• _Exercise requirements_: With the line containing "Willowrush Verge DFT" as the start and the line containing "tax: 6.25% = 77.43 -> 9.5% = 116.09" as the end, transcribe that span of the entries below exactly, including both.

• _Data listing_:
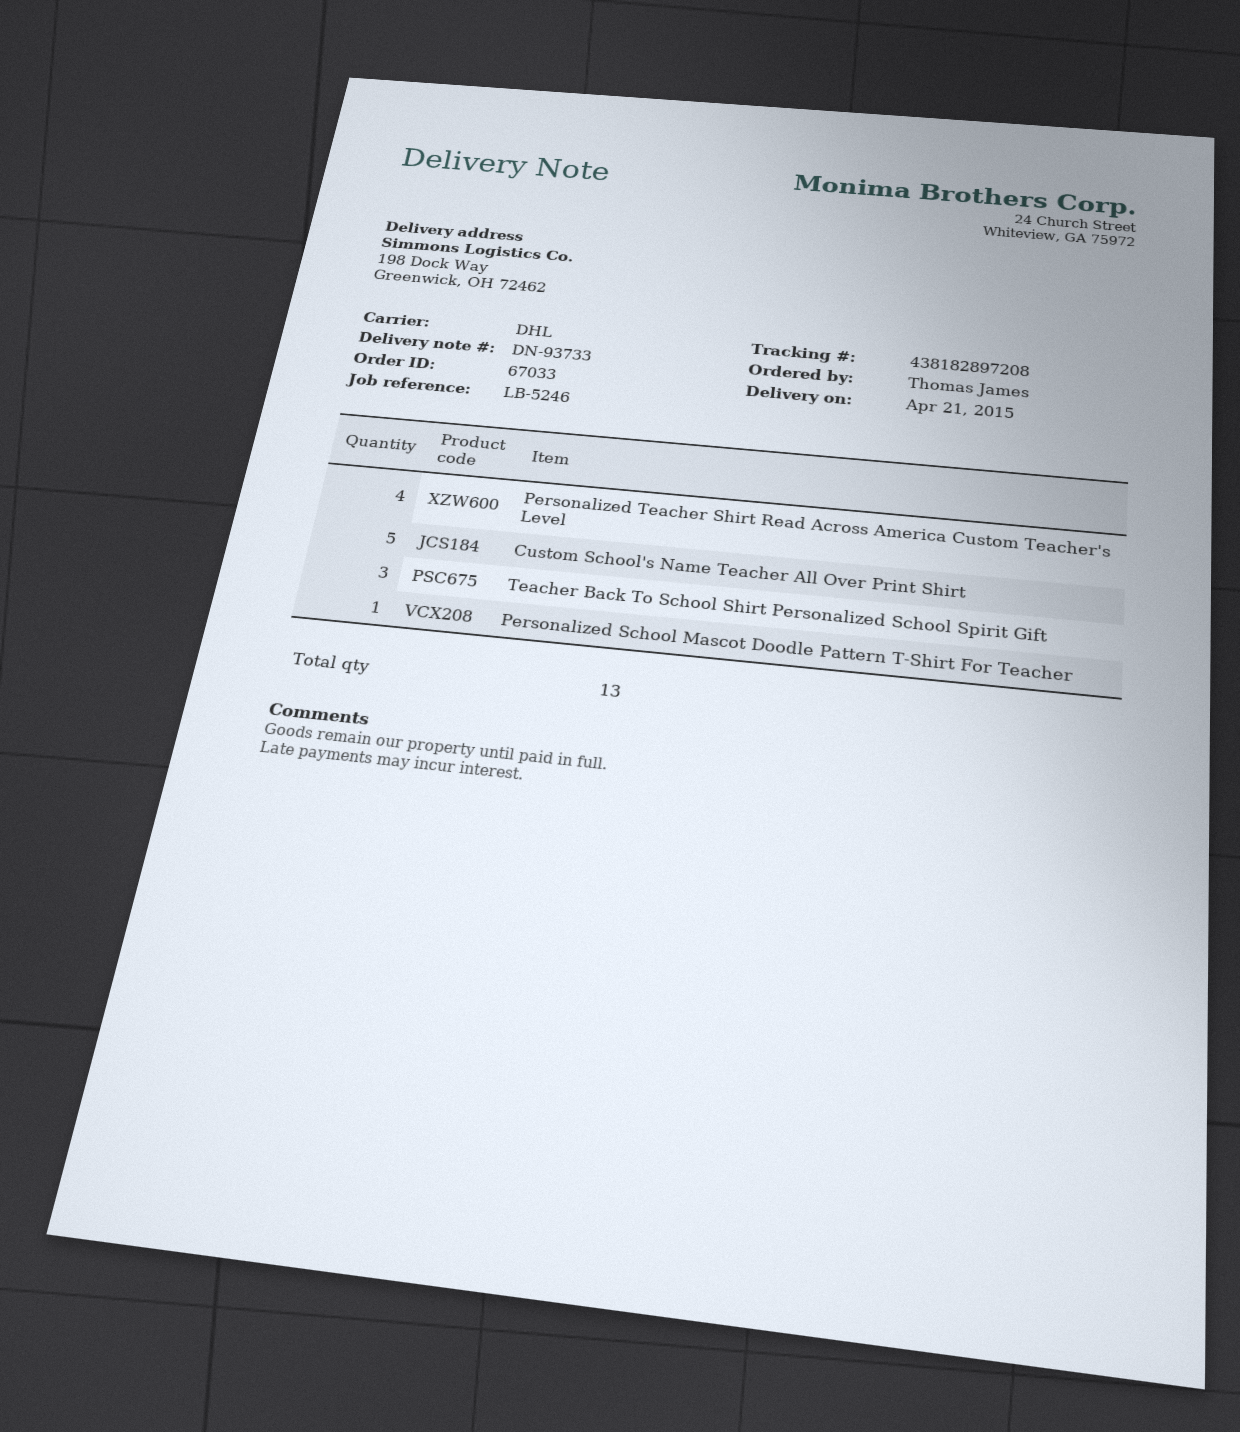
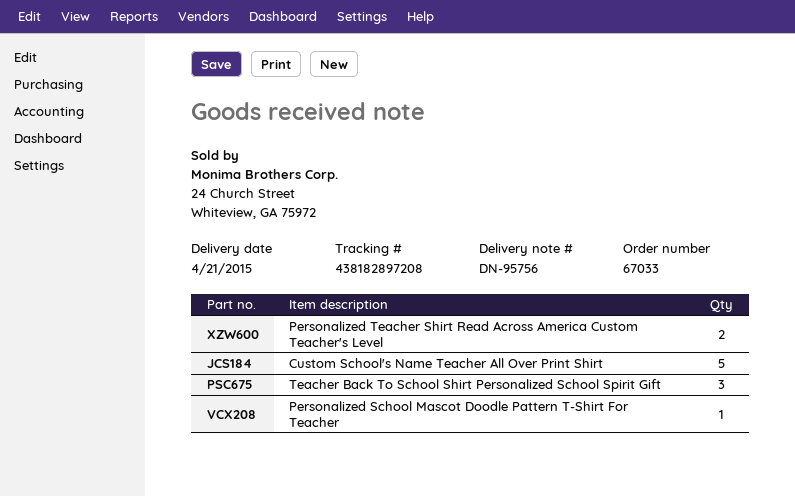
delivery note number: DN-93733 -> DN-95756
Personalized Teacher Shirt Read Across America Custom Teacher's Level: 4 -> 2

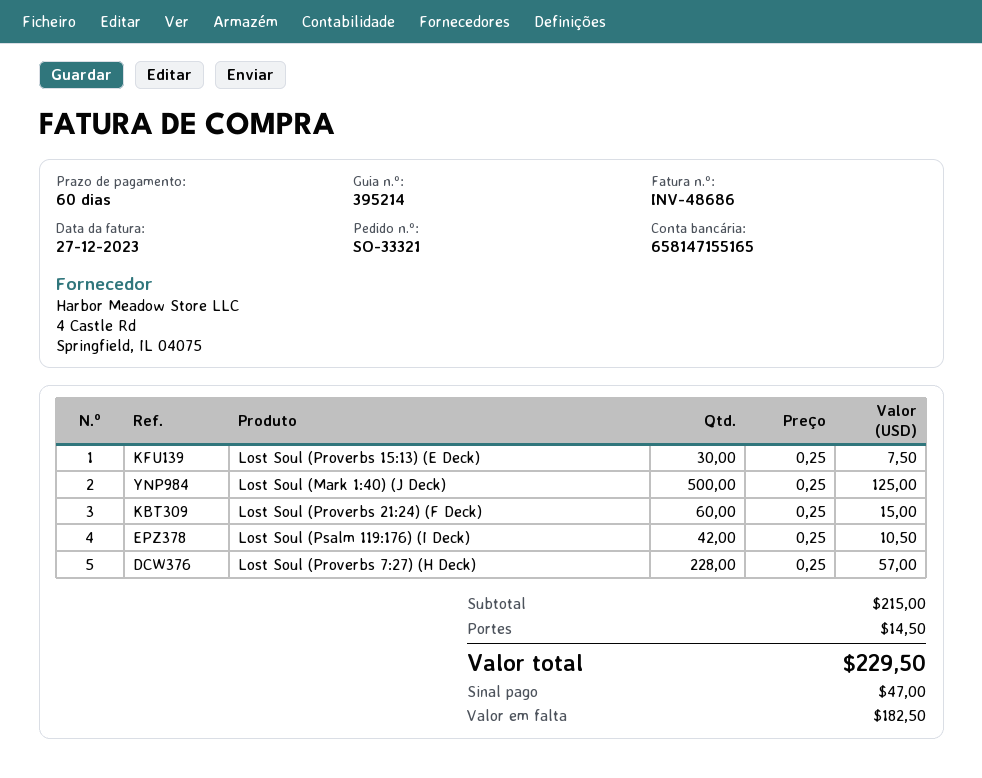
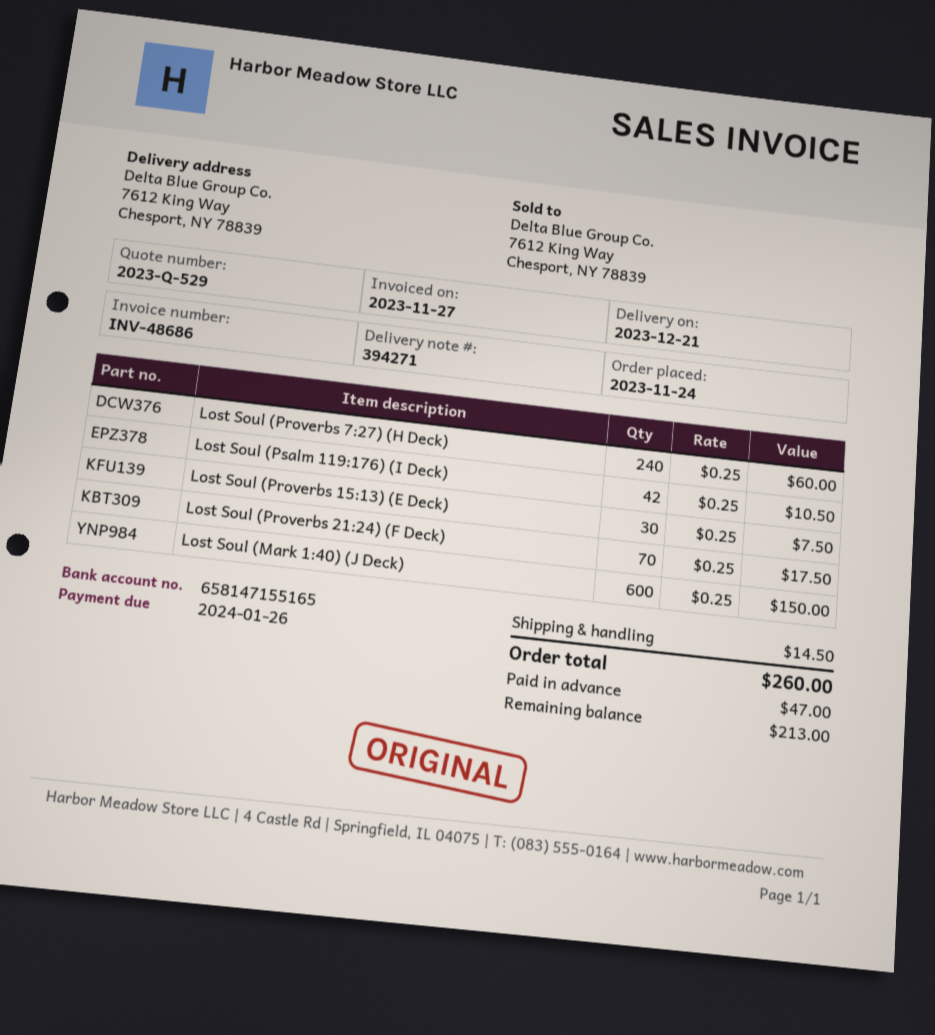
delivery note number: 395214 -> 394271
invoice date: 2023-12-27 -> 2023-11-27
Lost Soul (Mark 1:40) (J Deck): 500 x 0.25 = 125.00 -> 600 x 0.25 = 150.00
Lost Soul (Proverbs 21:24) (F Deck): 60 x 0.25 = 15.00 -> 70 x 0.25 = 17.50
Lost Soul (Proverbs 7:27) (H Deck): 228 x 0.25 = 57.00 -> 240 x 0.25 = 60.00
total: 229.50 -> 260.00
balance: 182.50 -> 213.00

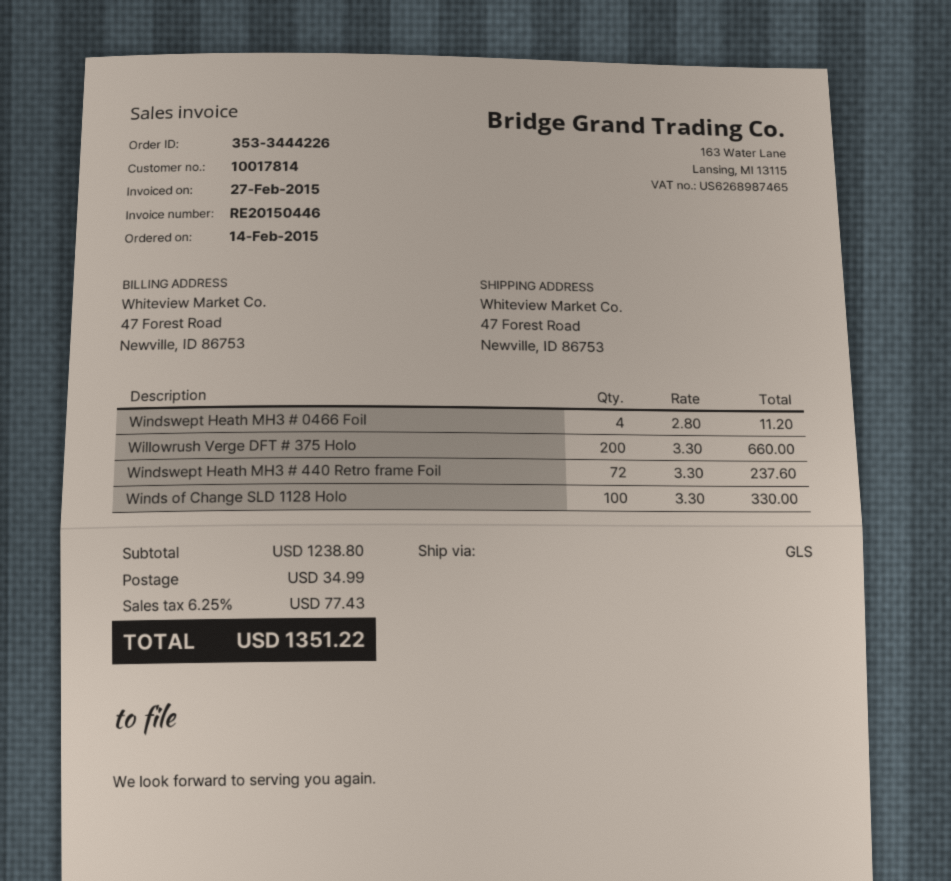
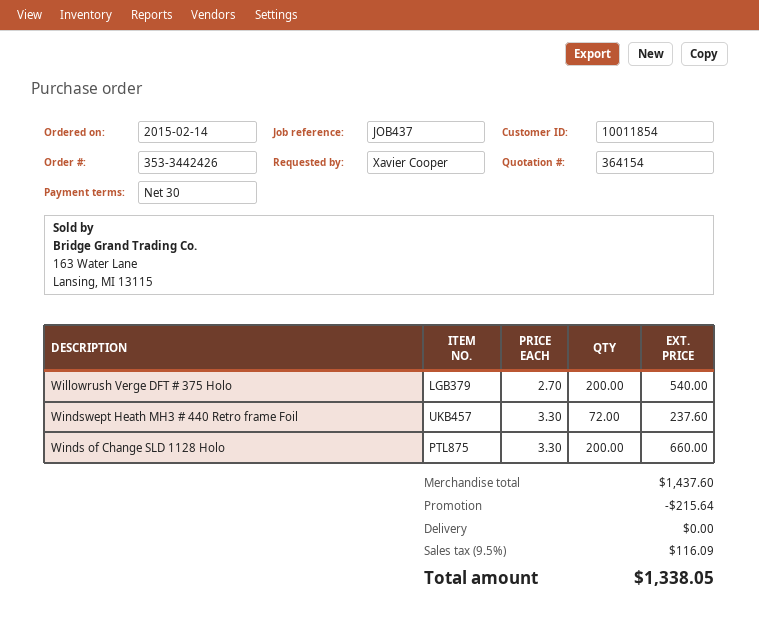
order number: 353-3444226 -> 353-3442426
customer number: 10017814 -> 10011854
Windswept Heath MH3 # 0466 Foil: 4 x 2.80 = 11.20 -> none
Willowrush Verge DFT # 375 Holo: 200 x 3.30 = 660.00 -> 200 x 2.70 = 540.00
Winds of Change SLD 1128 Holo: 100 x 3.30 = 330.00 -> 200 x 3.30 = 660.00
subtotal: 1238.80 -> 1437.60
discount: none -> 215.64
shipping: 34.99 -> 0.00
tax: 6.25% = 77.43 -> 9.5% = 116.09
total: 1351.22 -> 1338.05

• _Task answer_:
Willowrush Verge DFT # 375 Holo: 200 x 3.30 = 660.00 -> 200 x 2.70 = 540.00
Winds of Change SLD 1128 Holo: 100 x 3.30 = 330.00 -> 200 x 3.30 = 660.00
subtotal: 1238.80 -> 1437.60
discount: none -> 215.64
shipping: 34.99 -> 0.00
tax: 6.25% = 77.43 -> 9.5% = 116.09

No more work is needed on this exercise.